WORK INSTRUCTION -
Search the entries below for "bilibili" and copy each matching line.

[Items listed in a dataset]
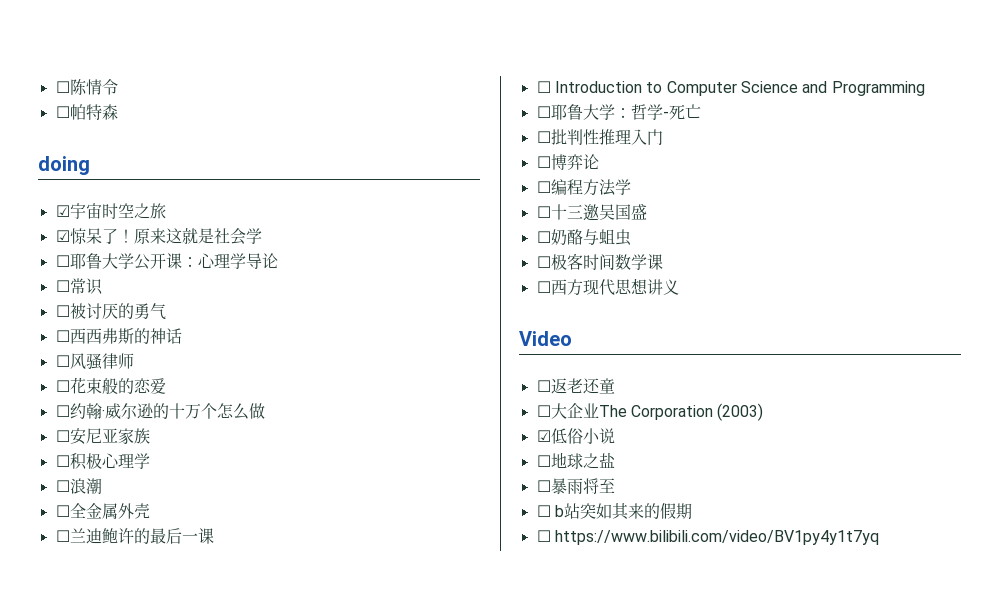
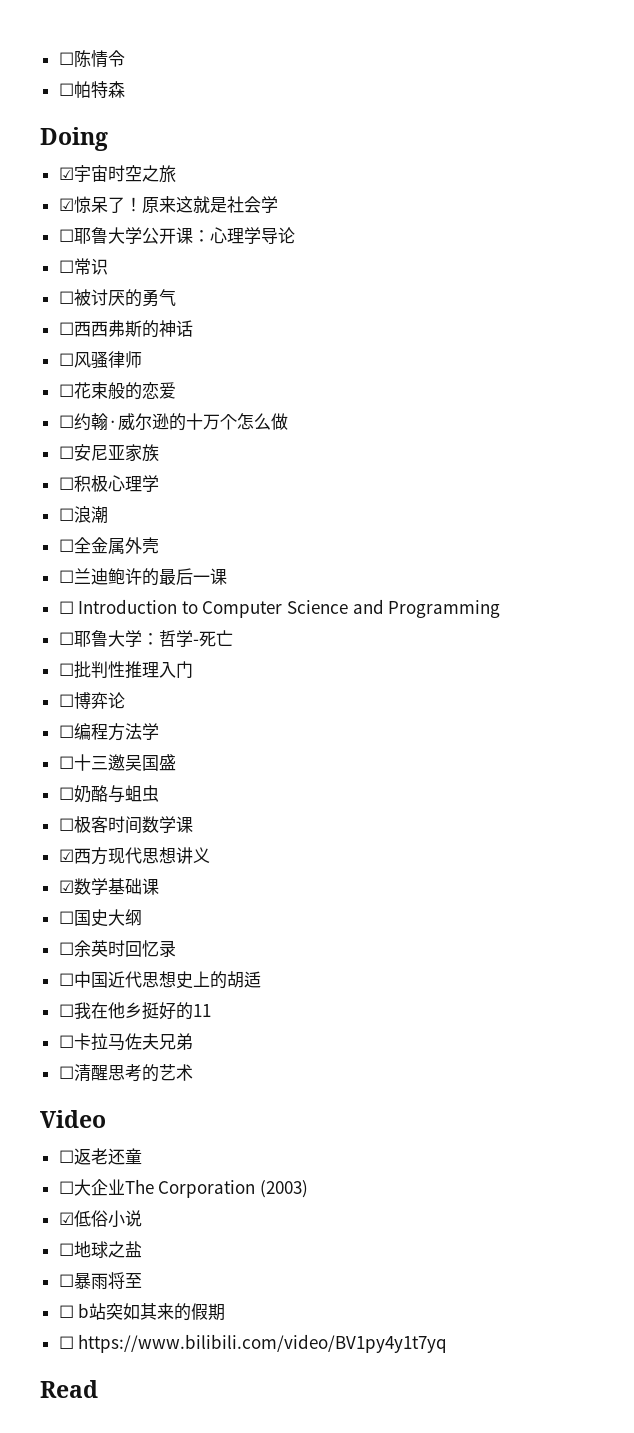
- doing
+ Doing
- ☐西方现代思想讲义
+ ☑西方现代思想讲义
+ ☑数学基础课
+ ☐国史大纲
+ ☐余英时回忆录
+ ☐中国近代思想史上的胡适
+ ☐我在他乡挺好的11
+ ☐卡拉马佐夫兄弟
+ ☐清醒思考的艺术
+ Read

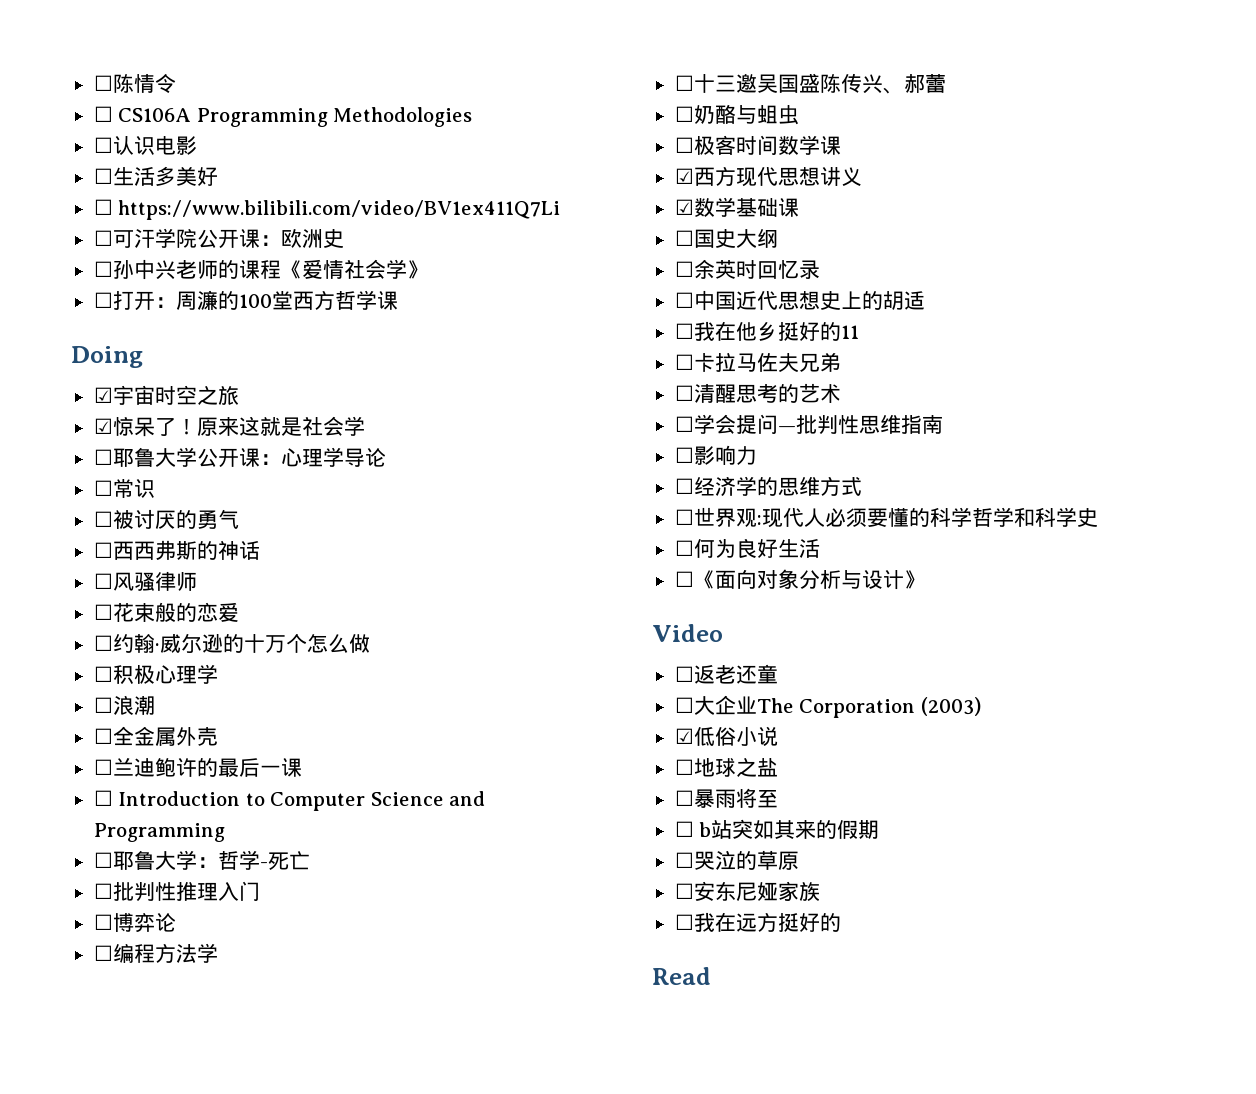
- ☐帕特森
+ ☐ CS106A Programming Methodologies
+ ☐认识电影
+ ☐生活多美好
+ ☐ https://www.bilibili.com/video/BV1ex411Q7Li
+ ☐可汗学院公开课：欧洲史
+ ☐孙中兴老师的课程《爱情社会学》
+ ☐打开：周濂的100堂西方哲学课
- ☐安尼亚家族
- ☐十三邀吴国盛
+ ☐十三邀吴国盛陈传兴、郝蕾
+ ☐学会提问—批判性思维指南
+ ☐影响力
+ ☐经济学的思维方式
+ ☐世界观:现代人必须要懂的科学哲学和科学史
+ ☐何为良好生活
+ ☐《面向对象分析与设计》
- ☐ https://www.bilibili.com/video/BV1py4y1t7yq
+ ☐哭泣的草原
+ ☐安东尼娅家族
+ ☐我在远方挺好的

OUTPUT BELOW -
+ ☐ https://www.bilibili.com/video/BV1ex411Q7Li
- ☐ https://www.bilibili.com/video/BV1py4y1t7yq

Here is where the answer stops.